Encoding covers all encodings specified by WHATWG Encoding Standard and some more:

- 7-bit strict ASCII (`ascii`)
- ArmSCII-8 (`armscii-8`)
- UTF-8 (`utf-8`)
- UTF-16 in little endian (`utf-16` or `utf-16le`) and big endian (`utf-16be`)
- All single byte encoding in WHATWG Encoding Standard:
- IBM code page 866
- ISO 8859-{2,3,4,5,6,7,8,10,13,14,15,16}
- KOI8-R, KOI8-U
- MacRoman (`macintosh`), Macintosh Cyrillic encoding (`x-mac-cyrillic`)
- Windows code pages 874, 1250, 1251, 1252 (instead of ISO 8859-1), 1253,
1254 (instead of ISO 8859-9), 1255, 1256, 1257, 1258
- All multi byte encodings in WHATWG Encoding Standard:
- Windows code page 949 (`euc-kr`, since the strict EUC-KR is hardly used)
- EUC-JP and Windows code page 932 (`shift_jis`,
since it's the most widespread extension to Shift_JIS)
- ISO-2022-JP with asymmetric JIS X 0212 support
(Note: this is not yet up to date to the current standard)
- GBK
- GB 18030
- Big5-2003 with HKSCS-2008 extensions
- Encodings that were originally specified by WHATWG Encoding Standard:
- HZ
- ISO 8859-1 (distinct from Windows code page 1252)
- Code page 437 (`cp437`)

Parenthesized names refer to the encoding's primary name assigned by WHATWG Encoding Standard.

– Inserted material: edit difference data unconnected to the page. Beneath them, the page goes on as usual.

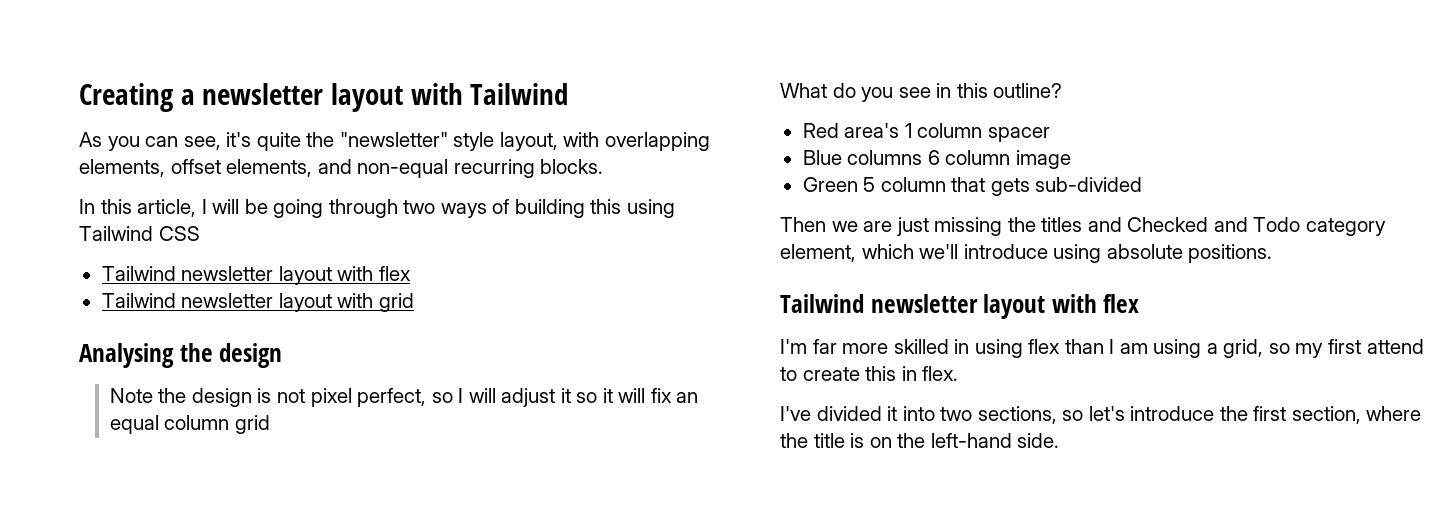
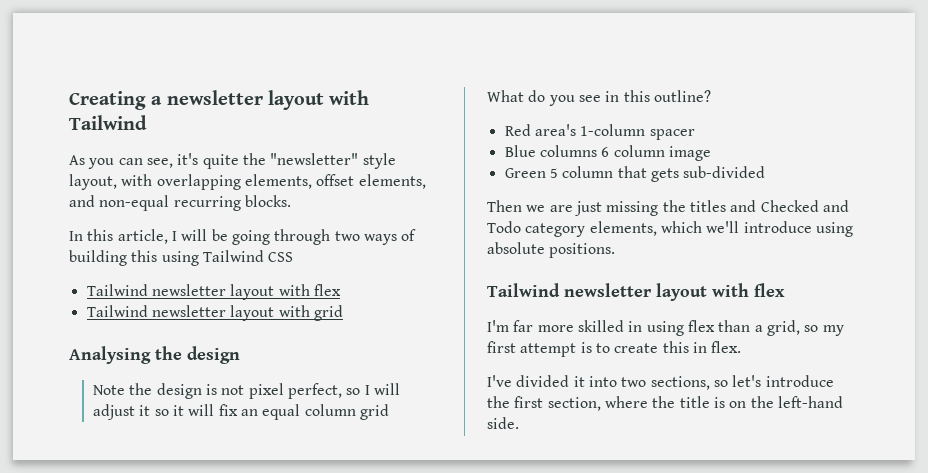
- Red area's 1 column spacer
+ Red area's 1-column spacer
- Then we are just missing the titles and Checked and Todo category element, which we'll introduce using absolute positions.
+ Then we are just missing the titles and Checked and Todo category elements, which we'll introduce using absolute positions.
- I'm far more skilled in using flex than I am using a grid, so my first attend to create this in flex.
+ I'm far more skilled in using flex than a grid, so my first attempt is to create this in flex.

Many legacy character encodings lack the proper specification,
and even those that have a specification are highly dependent of the actual implementation.
Consequently one should be careful when picking a desired character encoding.
The only standards reliable in this regard are WHATWG Encoding Standard and
[vendor-provided mappings from the Unicode consortium](http://www.unicode.org/Public/MAPPINGS/).
Whenever in doubt, look at the source code and specifications for detailed explanations.